Faculty Member, Theology
About
Ulrich L. Lehner (Dr. theol., University of Regensburg 2005), specializes in the study of Religious History and Historical Theology from the 16th to the early 19th century, especially the history of scriptural interpretation, the history of monasticism and mysticism/spirituality. He is also an expert on intellectual and cultural history of Early Modernity, in particular of Central Europe, and has also written about the modern history of Germany.
Dr. Lehner was Member and Herodotus Fellow of the Princeton Institute of Advanced Studies, School of Historical Studies (2009), inaugural fellow of the Notre Dame Institute of Advanced Study/University of Notre Dame (2010), and fellow of the International Research Center for Comparative History of Religious Orders/Catholic University of Eichstätt, Germany (2008). He is also a member of the Andrew Mellon Research Group (History) “Religion Across the Disciplines” of the University of Notre Dame.
Lehner has written three books, Historia Magistra. Beiträge zur Archivgeschichte des Kollegiatstifts Straubing (Nordhausen: Bautz, 2003), Kant’s Concept of Providence (Leiden and Boston: Brill, 2007), and most recently Enlightened Monks. The German Benedictines, 1740-1803 (Oxford University Press: 2011). The latter was awarded the 2012 Gilmary Shea Award of the American Catholic Historical Association for the "most distinguished and original" book on the history of the Catholic Church published in 2010/11. Lehner's current book project is a history of the theological discourses of the Catholic Enlightenment in Central Europe, 1750-1820, e.g. the rise of historical-critical exegesis, ecumenism etc. Together with Jeffrey Burson he is coediting a collection of 25 essays on the diverse intellectual landscape of Catholic Enlightenment, Transnational Trajectories of Light. Catholic Enlightenment Lives (University of Notre Dame Press: 2013). Together with Richard Muller and A.G. Roeber he is also co-editing the Oxford Handbook of Early Modern Theology, 1600-1800, the first trans-confessional handbook of this crucial phase of Christian theology.
He co-edited three books, with Ronald K. Tacelli, Kant, Lonergan und der christliche Glaube (Nordhausen: Bautz, 2005; second edition in preparation), Kontroverse Theologie (Bonn: Nova et Vetera, 2005), and with Michael Printy Brill's Companion to the Catholic Enlightenment in Europe (Leiden: Brill, 2010).
He is the sole editor of seven other books, one on the controversies on grace (Die scholastische Theologie im Zeitalter der Gnadenstreitigkeiten vol. 1 (Nordhausen: Bautz, 2007)), on 18th century pietism (Martin Knutzen – Beweis von der Wahrheit der christlichen Religion (Nordhausen: Bautz, 2006)), on late 18th and early 19th century liberal Protestant theology (Religion nach Kant – Texte aus dem Werk des Kantianers Johann Heinrich Tieftrunk (1759-1834) (Nordhausen: Bautz, 2007), on witchcraft and magic (Benedikt Poiger – Theologia Ex-Magica oder: Theologie ohne Hexen und Zauberer (Nordhausen: Bautz, 2007), on Enlightenment ecclesiology and Conciliarism (Johann Nikolaus von Hontheim – Febronius abbreviatus et emendatus (Nordhausen: Bautz, 2008) and Johann Nikolaus von Hontheim – Commentarius in suam retractationem (Nordhausen: Bautz, 2008), and on 18th century conceptions of ecumenism (Beda Mayr - Vertheidigung der katholischen Religion (1789) (Leiden and Boston: Brill, 2009).

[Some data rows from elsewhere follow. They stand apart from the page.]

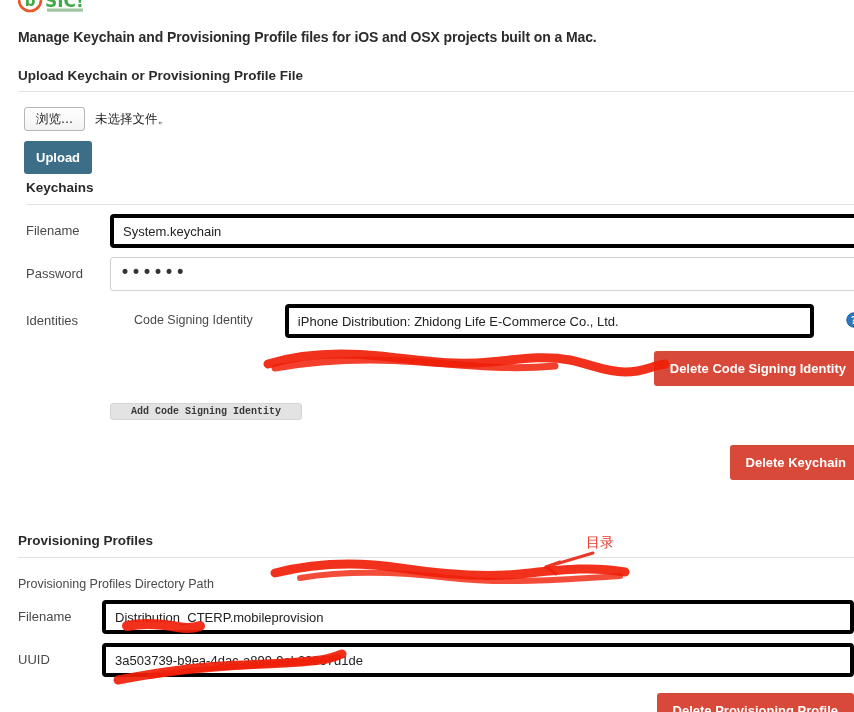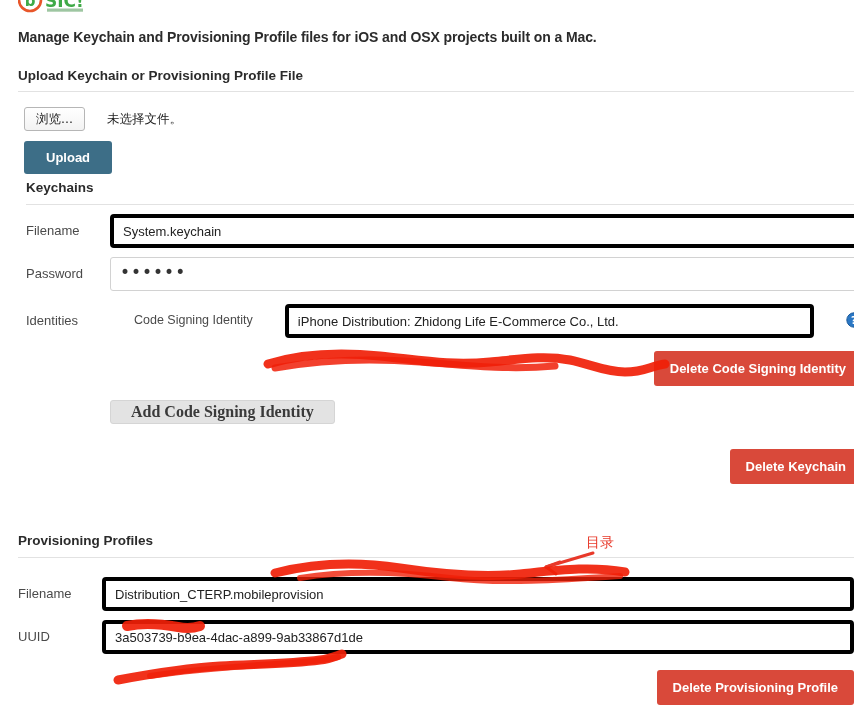"浏览..." .file-row { gap: 22px -> 10px }
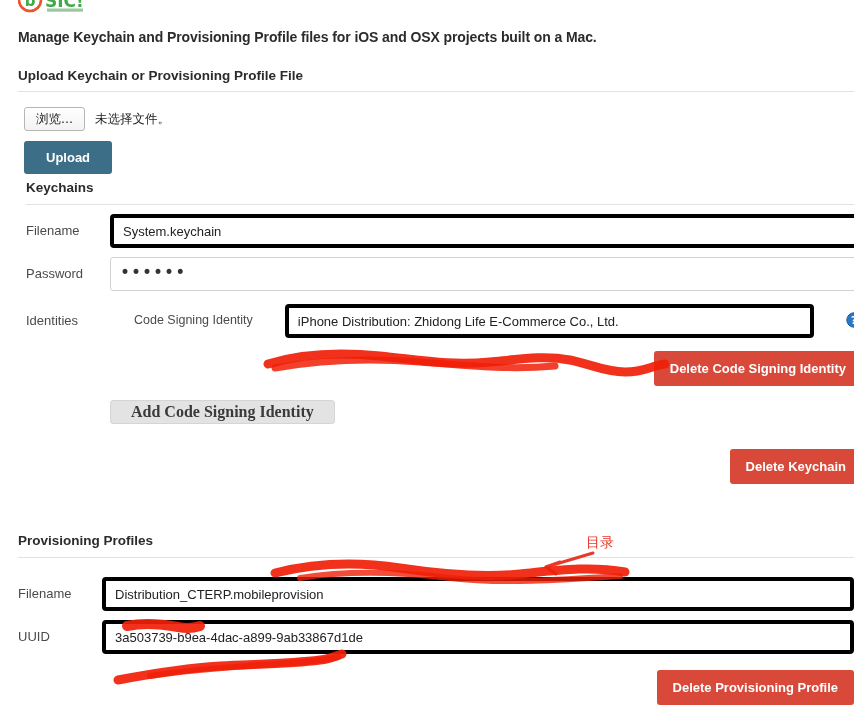"Upload" .upload-btn { padding: 9px 22px -> 9px 12px }
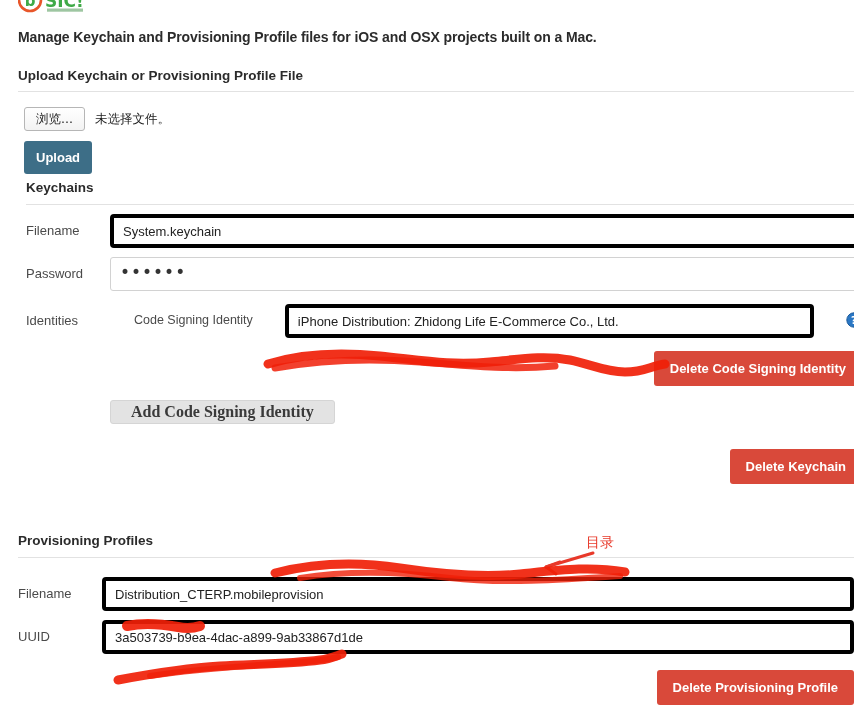"Add Code Signing Identity" .btn-grey { font-family: Liberation Serif, serif -> Liberation Mono, monospace; font-size: 16px -> 10px }
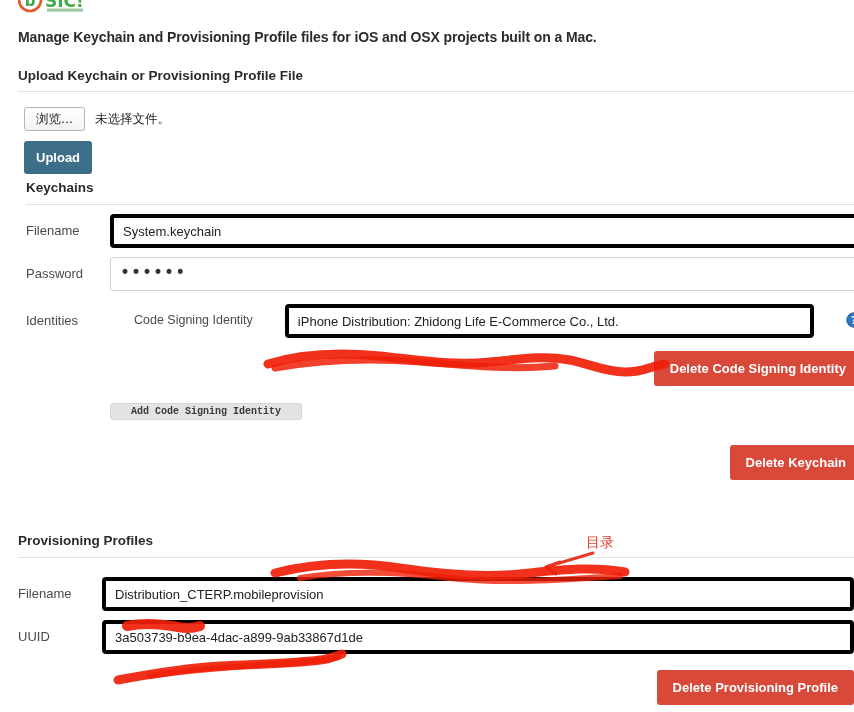"Provisioning Profiles Directory Path" div.pp-label { html: none -> <div>Provisioning Profiles Directory Path</div> }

Over 50 reviews of these books were published in English, American, Italian, French, Spanish and German academic journals and newspapers.

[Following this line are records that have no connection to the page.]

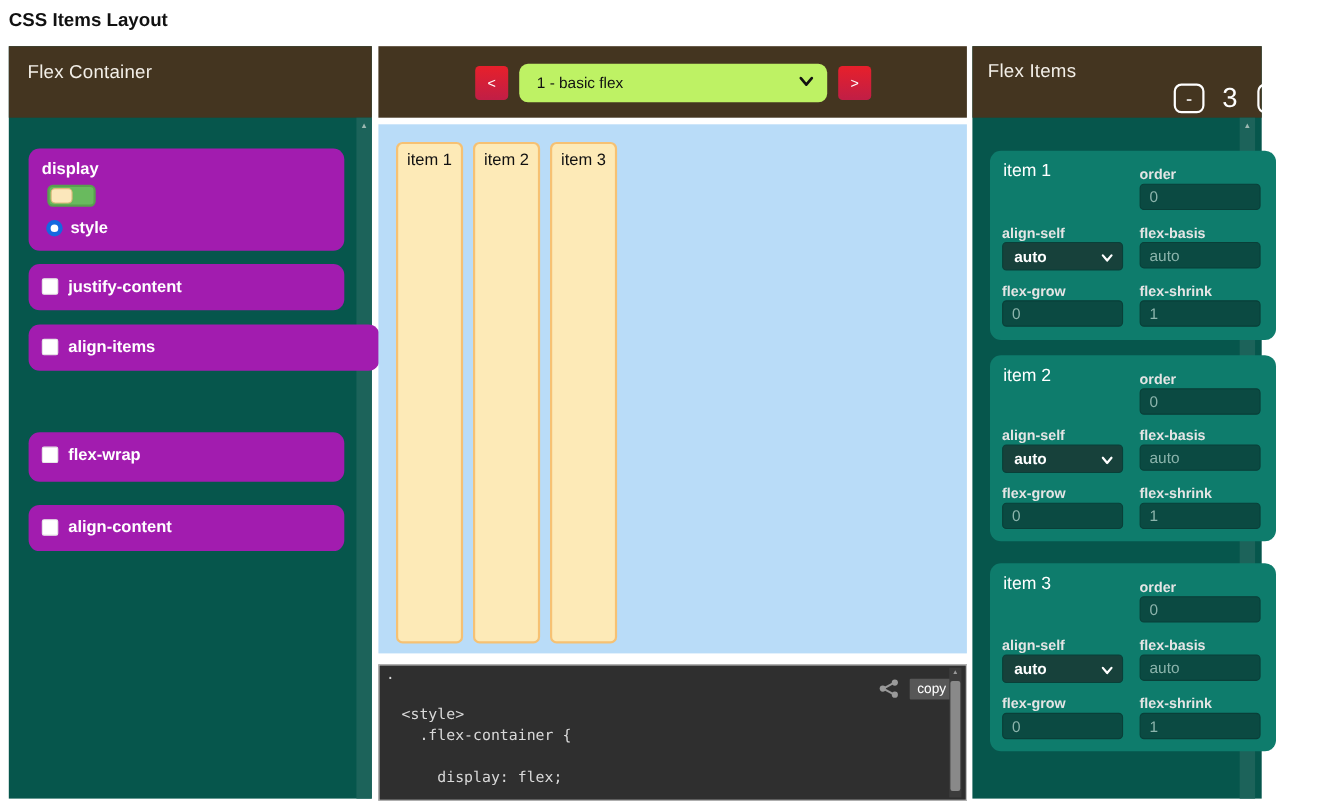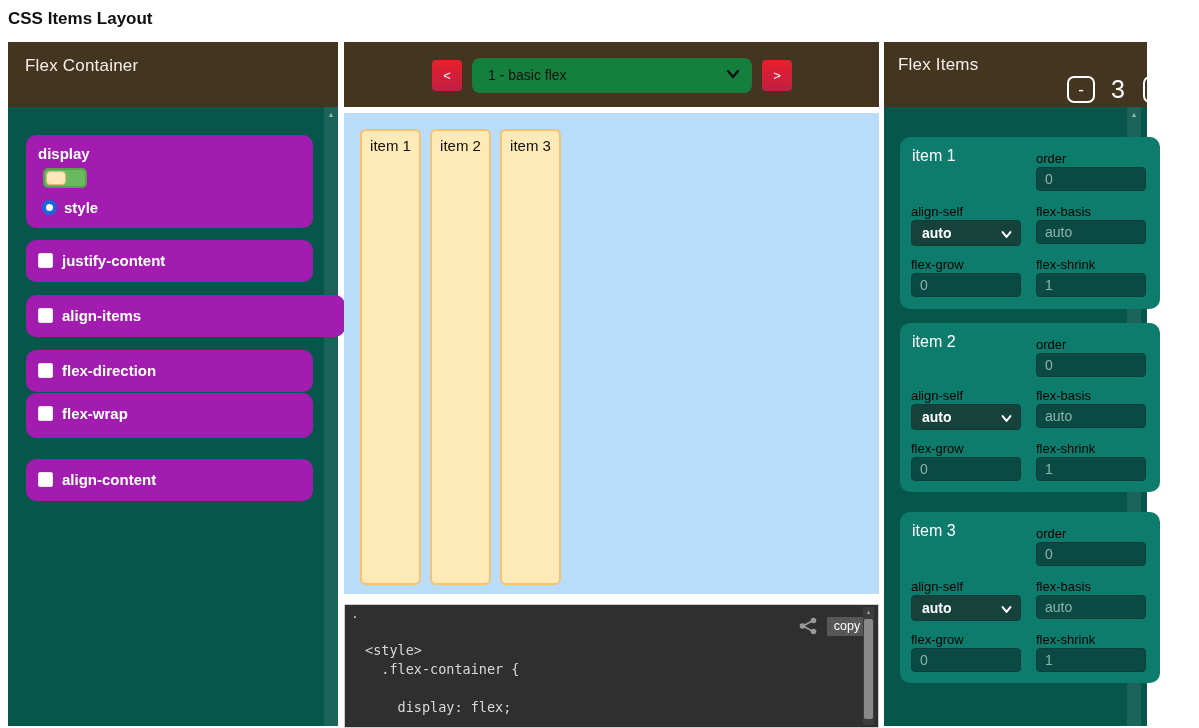"1 - basic flex" .select-wrap { background: #15803d -> #bef264 }
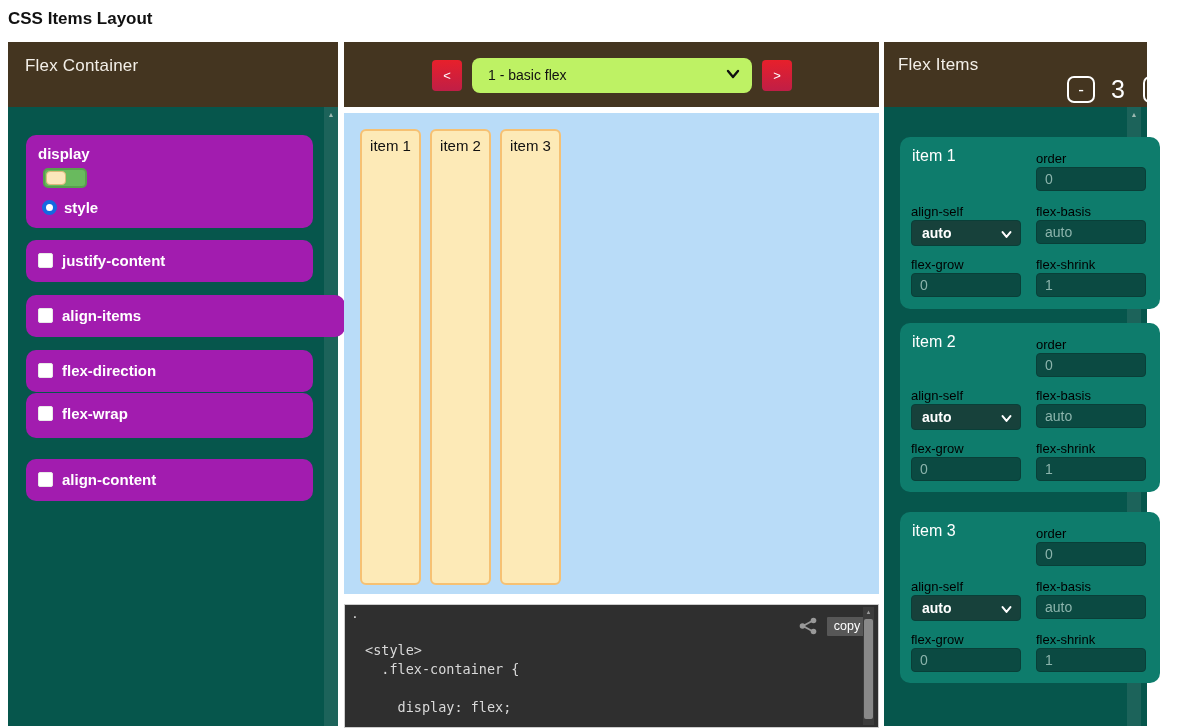"order" .fld-label { color: #000000 -> #e5e5e5; font-weight: normal -> bold }
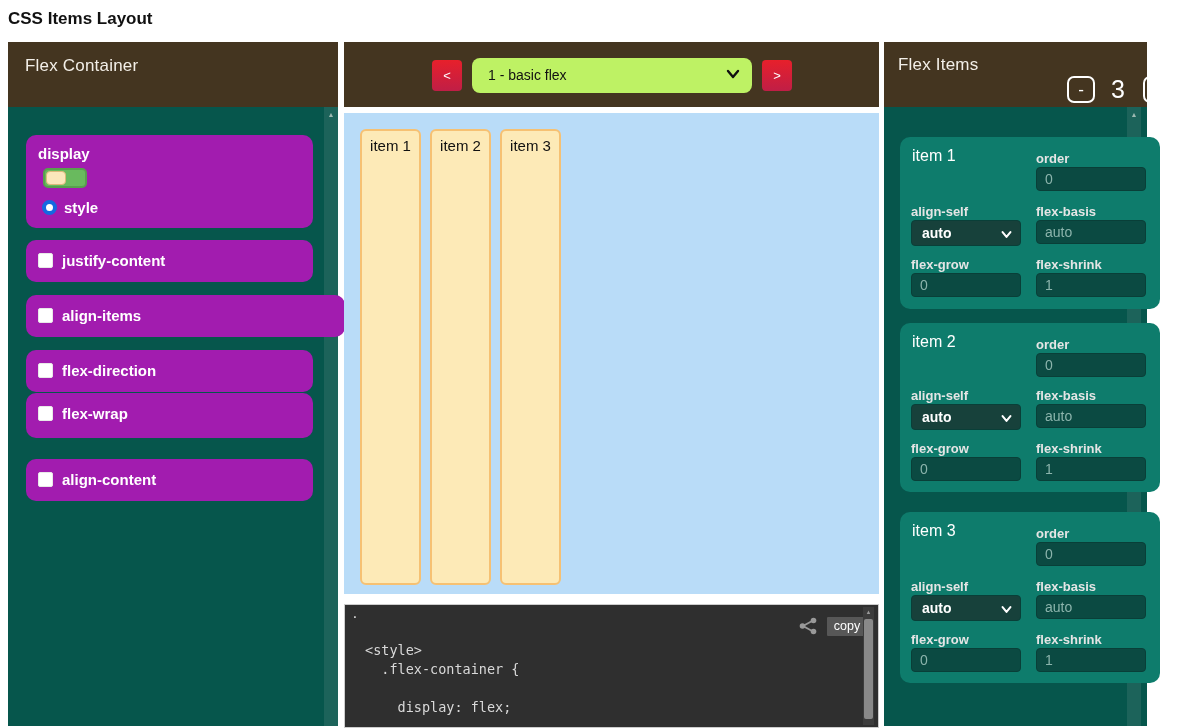"flex-direction" div.card { html: <div> <div></div> <div>flex-direction</div> </div> -> none }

Many of his over 20 articles and 70 book reviews have appeared in leading journals (e.g., Archivum Historicum Societatis Jesu, Theological Studies, Pro Ecclesia, Theologie und Philosophie, Kirchliche Zeitgeschichte, History Compass) as well as popular magazines and newspapers (Commonweal, National Catholic Reporter). Furthermore Lehner has published a number of articles in authoritative reference works (e.g., Dictionary of Eighteenth-Century German Philosophers, Oxford Handbook on the Trinity, Lewis Ayres' Oxford Handbook of Catholic Theology).